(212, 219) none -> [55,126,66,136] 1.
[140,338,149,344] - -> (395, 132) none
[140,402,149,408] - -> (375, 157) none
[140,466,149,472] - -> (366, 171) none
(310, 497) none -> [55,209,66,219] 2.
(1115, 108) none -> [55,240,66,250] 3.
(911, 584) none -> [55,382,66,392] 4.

--------------------------------

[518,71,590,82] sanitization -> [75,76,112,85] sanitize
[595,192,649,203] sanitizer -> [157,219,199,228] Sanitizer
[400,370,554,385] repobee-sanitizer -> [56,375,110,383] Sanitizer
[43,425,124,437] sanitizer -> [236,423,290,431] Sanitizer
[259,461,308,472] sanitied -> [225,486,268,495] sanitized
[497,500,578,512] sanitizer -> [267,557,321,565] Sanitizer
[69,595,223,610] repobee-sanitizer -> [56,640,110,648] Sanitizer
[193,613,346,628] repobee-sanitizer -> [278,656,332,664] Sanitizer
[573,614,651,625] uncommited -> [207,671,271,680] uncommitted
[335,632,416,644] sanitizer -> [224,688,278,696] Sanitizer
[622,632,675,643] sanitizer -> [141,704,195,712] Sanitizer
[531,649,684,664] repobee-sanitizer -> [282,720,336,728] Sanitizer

--------------------------------

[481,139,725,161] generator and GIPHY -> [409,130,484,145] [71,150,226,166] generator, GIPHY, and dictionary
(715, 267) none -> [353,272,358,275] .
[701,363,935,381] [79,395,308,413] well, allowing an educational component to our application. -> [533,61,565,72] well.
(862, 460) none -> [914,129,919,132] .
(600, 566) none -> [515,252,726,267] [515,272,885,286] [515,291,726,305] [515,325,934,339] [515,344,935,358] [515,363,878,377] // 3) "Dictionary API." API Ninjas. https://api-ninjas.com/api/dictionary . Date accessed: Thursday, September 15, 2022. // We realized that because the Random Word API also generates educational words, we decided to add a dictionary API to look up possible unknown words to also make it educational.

--------------------------------

_Assignment:_ The answer must be every line of the entries that includes the word "Sanitizer".

_Exercise response:_
[595,192,649,203] sanitizer -> [157,219,199,228] Sanitizer
[400,370,554,385] repobee-sanitizer -> [56,375,110,383] Sanitizer
[43,425,124,437] sanitizer -> [236,423,290,431] Sanitizer
[497,500,578,512] sanitizer -> [267,557,321,565] Sanitizer
[69,595,223,610] repobee-sanitizer -> [56,640,110,648] Sanitizer
[193,613,346,628] repobee-sanitizer -> [278,656,332,664] Sanitizer
[335,632,416,644] sanitizer -> [224,688,278,696] Sanitizer
[622,632,675,643] sanitizer -> [141,704,195,712] Sanitizer
[531,649,684,664] repobee-sanitizer -> [282,720,336,728] Sanitizer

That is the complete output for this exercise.